At times, you may need to compile a source file without a 'main' function into an object file. This is useful for compiling separately different segments of code and it is the norm for larger projects. To compile object files, invoke the compiler with these options:

    icc -c -fpic myfunc1.c myfunc2.c -o functions.o

Note that multiple .c source files or .o object files can be compiled and linked in a single command.

Run-Time Libraries

A "Run-Time Library" (RTL) is a file which consists of collections of compiled object modules and data. It is common to package object modules of functions dealing with the same type of problem into a shared library. One example is a collection of compiled mathematical functions which carry out, say vector or matrix operations.

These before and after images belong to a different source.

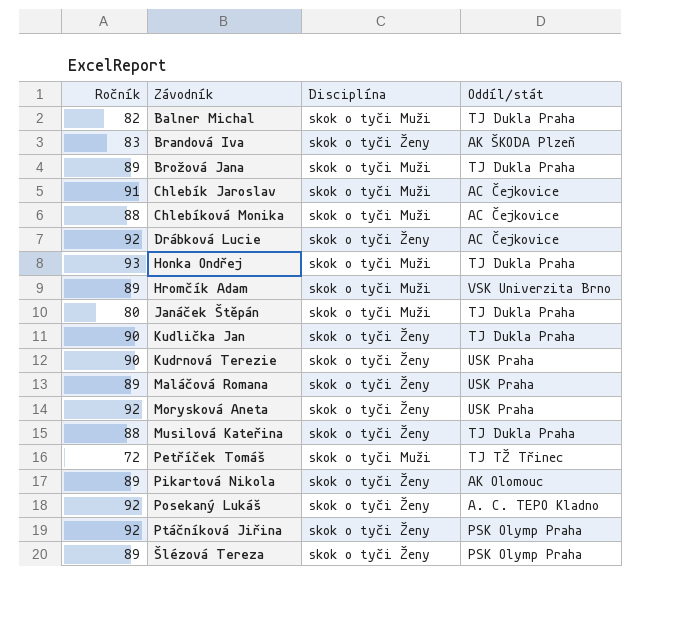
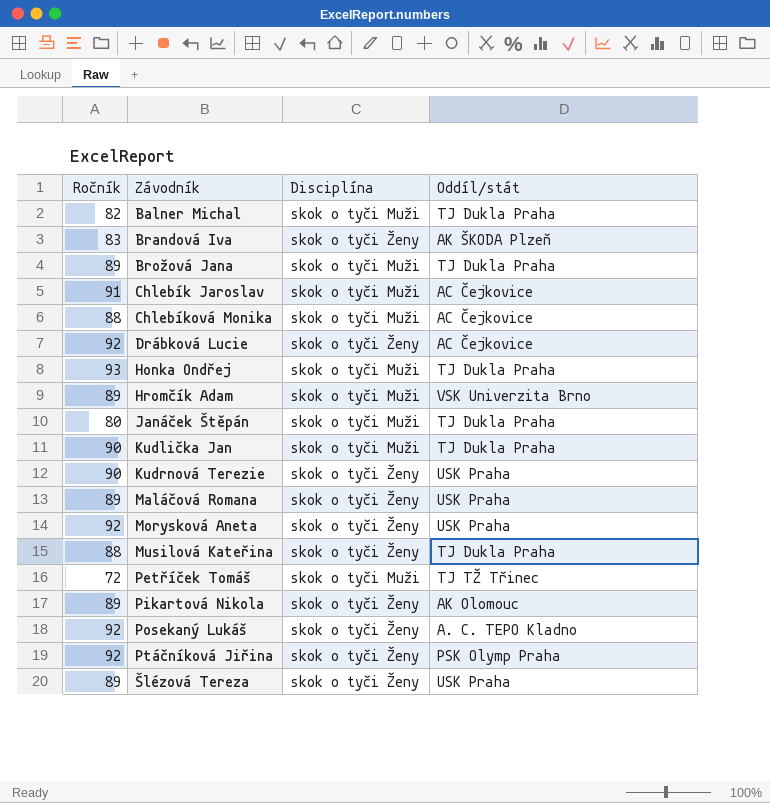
Kudlička Jan | Disciplína: skok o tyči Ženy -> skok o tyči Muži
Šlézová Tereza | Oddíl/stát: PSK Olymp Praha -> USK Praha

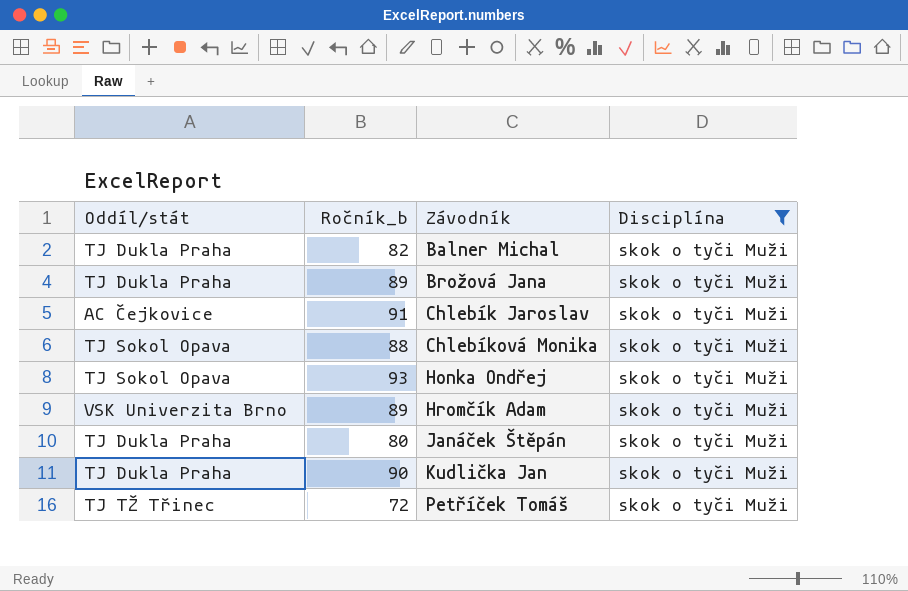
filter: none -> Disciplína = skok o tyči Muži
column Oddíl/stát | position: 4 -> 1
column name: Ročník -> Ročník_b
Chlebíková Monika | Oddíl/stát: AC Čejkovice -> TJ Sokol Opava
Honka Ondřej | Oddíl/stát: TJ Dukla Praha -> TJ Sokol Opava

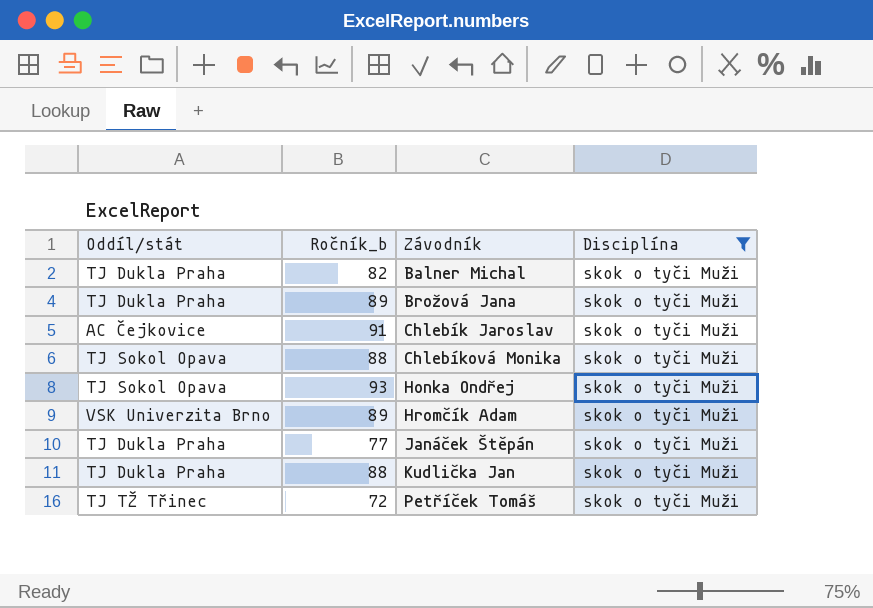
Janáček Štěpán | Ročník_b: 80 -> 77
Kudlička Jan | Ročník_b: 90 -> 88

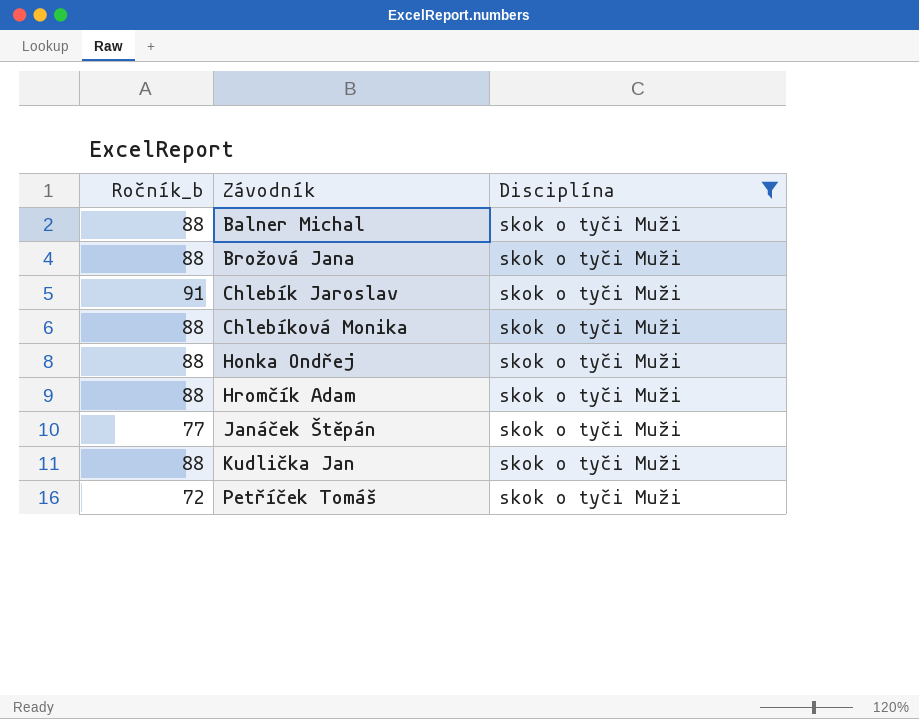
column Oddíl/stát | position: 1 -> none
Balner Michal | Ročník_b: 82 -> 88
Brožová Jana | Ročník_b: 89 -> 88
Honka Ondřej | Ročník_b: 93 -> 88
Hromčík Adam | Ročník_b: 89 -> 88

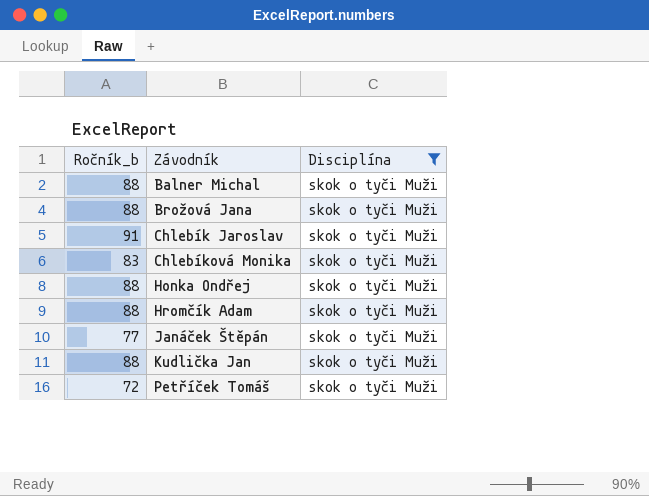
Chlebíková Monika | Ročník_b: 88 -> 83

You may write your own RTL for use with other programs. In this case, you will need to generate your RTL object file so that programs that you write later can link to this library in order to call the functions collected there. To do this, invoke the compiler with the following arguments:

    icc -fpic -shared myfunc1.o myfunc2.o  -o libmyfuncs.a

Your output file, libmyfuncs.a could also have been named libmyfuncs.so.

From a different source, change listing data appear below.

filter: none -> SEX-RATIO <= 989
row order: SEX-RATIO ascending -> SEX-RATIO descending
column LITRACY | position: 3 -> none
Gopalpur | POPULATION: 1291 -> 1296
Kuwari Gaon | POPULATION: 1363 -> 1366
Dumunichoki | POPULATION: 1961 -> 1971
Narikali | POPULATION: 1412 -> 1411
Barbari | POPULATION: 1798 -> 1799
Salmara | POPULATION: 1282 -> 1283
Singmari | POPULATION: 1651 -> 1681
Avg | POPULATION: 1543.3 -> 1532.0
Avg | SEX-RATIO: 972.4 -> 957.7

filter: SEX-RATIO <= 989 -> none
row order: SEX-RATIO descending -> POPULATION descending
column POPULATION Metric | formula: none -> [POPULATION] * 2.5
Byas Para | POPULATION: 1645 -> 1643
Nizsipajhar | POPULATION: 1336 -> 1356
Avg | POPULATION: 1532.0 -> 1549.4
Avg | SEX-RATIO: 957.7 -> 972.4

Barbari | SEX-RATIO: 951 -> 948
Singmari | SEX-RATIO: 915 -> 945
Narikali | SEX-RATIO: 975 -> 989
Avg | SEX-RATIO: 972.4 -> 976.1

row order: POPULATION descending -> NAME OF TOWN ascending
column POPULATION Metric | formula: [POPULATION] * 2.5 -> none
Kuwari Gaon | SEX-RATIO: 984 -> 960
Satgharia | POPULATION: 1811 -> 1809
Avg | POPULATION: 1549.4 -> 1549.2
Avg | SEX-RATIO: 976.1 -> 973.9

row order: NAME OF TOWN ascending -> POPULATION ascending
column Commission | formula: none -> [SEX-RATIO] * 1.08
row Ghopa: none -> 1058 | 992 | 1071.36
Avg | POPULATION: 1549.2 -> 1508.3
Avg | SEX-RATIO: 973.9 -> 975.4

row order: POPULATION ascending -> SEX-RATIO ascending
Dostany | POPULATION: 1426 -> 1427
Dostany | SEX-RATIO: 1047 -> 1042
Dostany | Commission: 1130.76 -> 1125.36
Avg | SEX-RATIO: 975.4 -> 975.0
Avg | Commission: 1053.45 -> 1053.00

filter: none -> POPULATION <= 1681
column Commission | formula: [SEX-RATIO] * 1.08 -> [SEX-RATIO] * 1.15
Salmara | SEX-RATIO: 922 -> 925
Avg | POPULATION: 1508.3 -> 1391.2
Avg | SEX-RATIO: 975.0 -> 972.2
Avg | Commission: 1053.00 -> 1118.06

Note that in UNIX/Linux there are two broad types of RTLs:

1) static libraries, typically ending '.a', as in in 'libXXX.a' and 2) dynamic libraries, typically ending in '.so', as in 'in libXXX.so' (or .dylib in MacOSX or .DLL in windows)

Static RTLs are used with static linking where the linker will copy at link time the contents of the functions and data directly into the file with the resulting executable. This makes the executable files grow dramatically in size and they place high demands for computer DRAM. Static RTLs are less common and should be avoided wherever possible.

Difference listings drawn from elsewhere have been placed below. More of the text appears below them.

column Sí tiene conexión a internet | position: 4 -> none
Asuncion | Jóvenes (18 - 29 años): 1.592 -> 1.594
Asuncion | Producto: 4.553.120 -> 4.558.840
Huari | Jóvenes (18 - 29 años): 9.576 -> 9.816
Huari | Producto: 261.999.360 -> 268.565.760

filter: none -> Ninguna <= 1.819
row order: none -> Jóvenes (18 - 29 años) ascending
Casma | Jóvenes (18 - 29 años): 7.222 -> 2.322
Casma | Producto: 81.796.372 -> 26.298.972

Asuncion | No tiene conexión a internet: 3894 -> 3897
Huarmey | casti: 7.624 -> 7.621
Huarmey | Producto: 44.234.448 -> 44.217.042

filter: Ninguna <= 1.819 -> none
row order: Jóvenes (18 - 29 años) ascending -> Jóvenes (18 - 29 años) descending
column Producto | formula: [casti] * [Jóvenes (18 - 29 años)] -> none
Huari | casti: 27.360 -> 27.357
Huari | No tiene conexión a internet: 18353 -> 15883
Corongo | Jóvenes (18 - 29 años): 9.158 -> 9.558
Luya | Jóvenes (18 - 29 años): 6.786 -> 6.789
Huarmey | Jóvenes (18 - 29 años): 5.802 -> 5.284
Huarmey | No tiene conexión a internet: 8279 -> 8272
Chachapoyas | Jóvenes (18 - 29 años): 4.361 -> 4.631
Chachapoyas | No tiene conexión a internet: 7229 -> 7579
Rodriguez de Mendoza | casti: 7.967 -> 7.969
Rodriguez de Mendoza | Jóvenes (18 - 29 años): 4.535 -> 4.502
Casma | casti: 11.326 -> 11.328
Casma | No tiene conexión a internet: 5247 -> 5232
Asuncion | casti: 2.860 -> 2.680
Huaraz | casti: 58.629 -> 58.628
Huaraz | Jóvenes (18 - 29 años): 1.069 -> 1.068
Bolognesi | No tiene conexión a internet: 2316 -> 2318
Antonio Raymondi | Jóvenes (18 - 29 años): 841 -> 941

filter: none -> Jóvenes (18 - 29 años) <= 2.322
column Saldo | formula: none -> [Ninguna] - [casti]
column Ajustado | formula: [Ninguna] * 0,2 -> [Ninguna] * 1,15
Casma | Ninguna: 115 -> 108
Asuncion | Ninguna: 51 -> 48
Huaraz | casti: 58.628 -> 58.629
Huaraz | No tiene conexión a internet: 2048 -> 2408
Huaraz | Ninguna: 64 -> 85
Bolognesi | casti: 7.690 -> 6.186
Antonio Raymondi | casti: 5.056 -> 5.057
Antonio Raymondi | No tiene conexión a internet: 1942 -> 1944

Dynamic RTLs allow the system to load the functions and data upon loading of the binary in memory or even dynamically upon request of the program itself. These result in binaries requiring much less space to store on the file system. Most importantly, the demand for DRAM is dramatically reduced since the code from the common dynamic RTLs is loaded in the host's memory ONCE and linked to the various binaries which access it as many times as the binaries themselves.

Filename Extensions

Specific file name extensions are meant to identify files with different programming language contents. See the user guide for each system for the associations between filename extensions and programming language type.